My Pakistani butcher on Atlantic Avenue is a different place from Los Paisanos on Smith. Bare bones as opposed to crown roast with frills. And the prices are very different, too. Here you find freshly slaughtered (so not not aged at all) lamb - as well as goat, which I've never investigated, veal and chicken. Not investigated, either. But all you see in the display case is lamb. Lamb. Lamb. Lamb. For a South African, the lambless American scene can be a bit of a shock. To us lamb is like potatoes. It goes with everything. And the price of lamb, when you find it, is more of a shock.
But a few years ago my friend Pierre Reveillez, a Frenchman who ran the wonderful little Le Kiosk on 1st and 1st before the city raised his rent, told me about the Halal butchery on Atlantic. He bought chops and merguez sausage here for a yearly party he threw at Le Kiosk for his customers and employees (the latter with whom he split his profits, incidentally).
Now I shop there once a month or so, sometimes more often, and have yet to see another Infidel doing the same. I like to buy lamb ribs, a staple in South African supermarkets, and impossible to find here. He thinks I'm odd, but cuts them up dutifully and off I go with a little black plastic bag for about $5.
Sometimes a whole lamb is wheeled in, in a red plastic shopping trolley. I notice that while I stand behind the counter, his Muslim customers stand beside him while he cuts up the meat.
So I bought a little leg of lamb, 3lbs or so for $15. I had him debone it (he cut the bones and their meat into nice little chunks for me - at some stage I'll cook dolmades over them) and took it home where I rubbed some creamy Greek yoghurt into it with three finely chopped garlic cloves and about 4 sprigs of terrace oregano, chopped. Salt. It sat for a few hours in the fridge, and then I put it under a blistering broiler for maybe 8-10 minutes a side. Then it rested. Like God.

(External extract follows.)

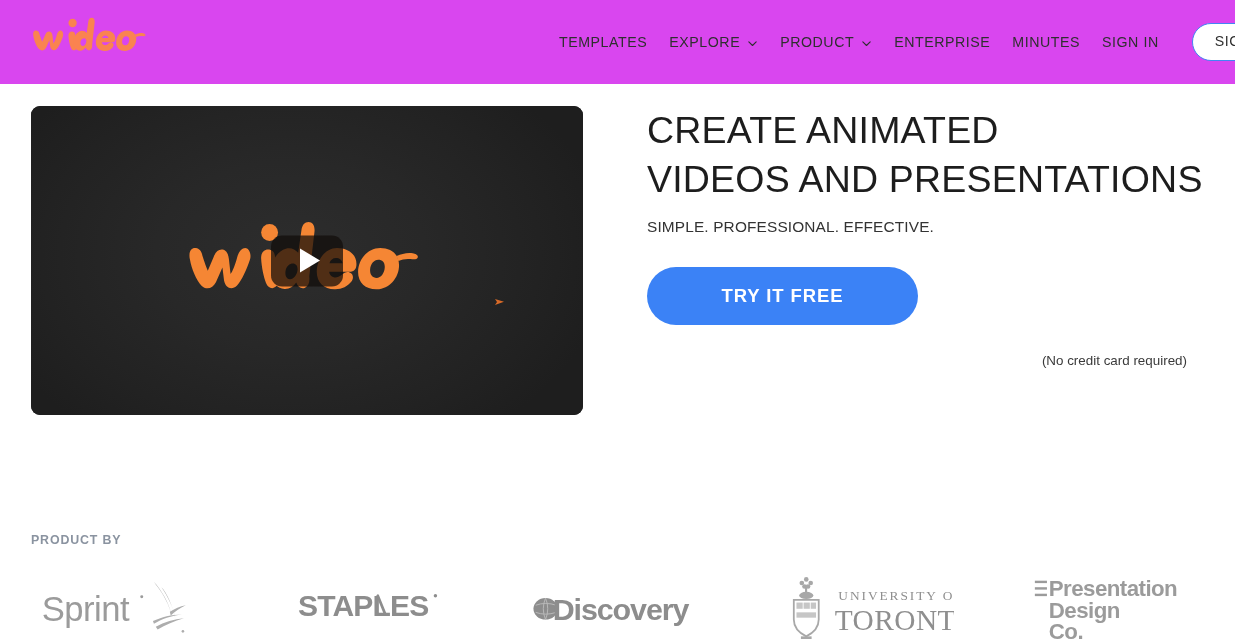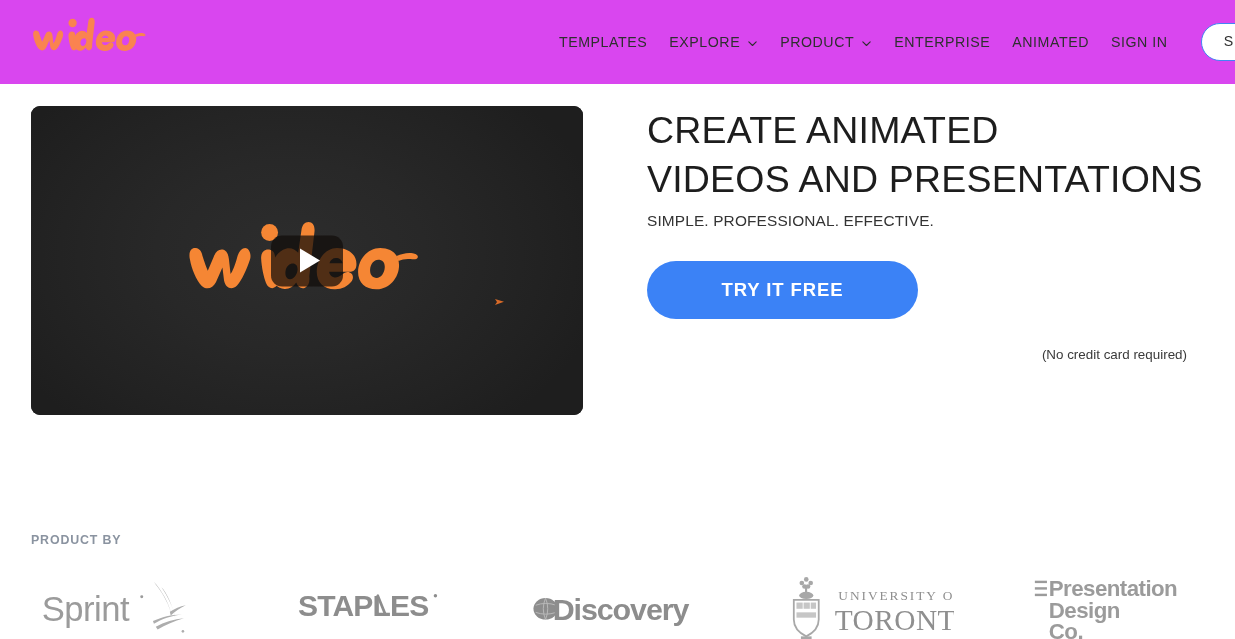"ANIMATED" span { text: ANIMATED -> MINUTES }
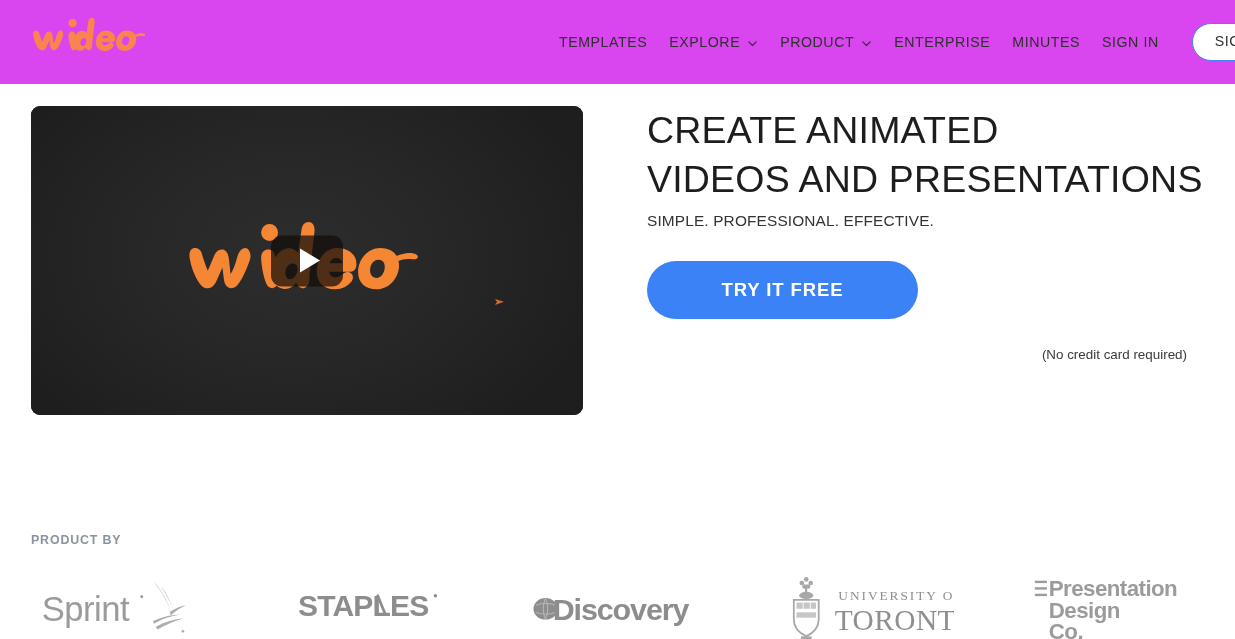"SIMPLE. PROFESSIONAL. EFFECTIVE." .hero-sub { margin-top: 8px -> 14px }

Primitive? Highly attractive I say. It took me a while to get used to the un-aged meat atmosphere in the Halal store, but it is the only place you can find the 70% of lamb that is never shown in other places. And all cuts are open for discussion, which I like...
ReplyDeleteNo looking primitive to these eyes. Thanks. This is the first time in a week that I actually missed Brooklyn:]
ReplyDeleteI've been to all the stores on my ethnically diverse Church Ave. There was one Halal butcher that I went to and got some beef tenderloin for an incredible price, $6 /lb. But they were rude to me and ignored me every other time I went.
I tried again after two years and happily they have new butchers and these guys treat me right. Some of my freezer stock is rib eye and tenderloin from there. Ribeye is $4.50 lb. You are right, no aging makes it not melt in your mouth, but the tenderloin and ribeye are better than alot of steak you can get for twice the price.
I always miss the day the lamb comes in. Love lamb but often turned off by the regular butcher price.
Talkety talkety. I'm not with much human contact up here.....
Johannes - the first time I bought chops here I messed them up, because I braaied them to what should have been tender medium rareness. They were chewy, to say the least. Much later the butcher said to me, when I bought chops again, cook well, cook well! So I do...
ReplyDeleteFrank - wow, beef must be a challenge to cook properly unaged...in SA I cooked some huge T-bones for my brothers, thinking smugly how great they would be, with my normal, sear and put in a blasting oven for 6 minutes treatment ...we were chewing as though on green blocks of wood. Safricans have to learn about dry- aging beef, still.
BUT I never buy tenderloin here because it's too bloody expensive, so maybe I'll investigate this at the Halal guy....
Then...there's goat...
How are the frisky deer?
MMMMMMM sounds delicious, Marie!!had grilled butterflied leg of lamb just last week...i've got to get another rosemary plant going in my garden for more summer grilling.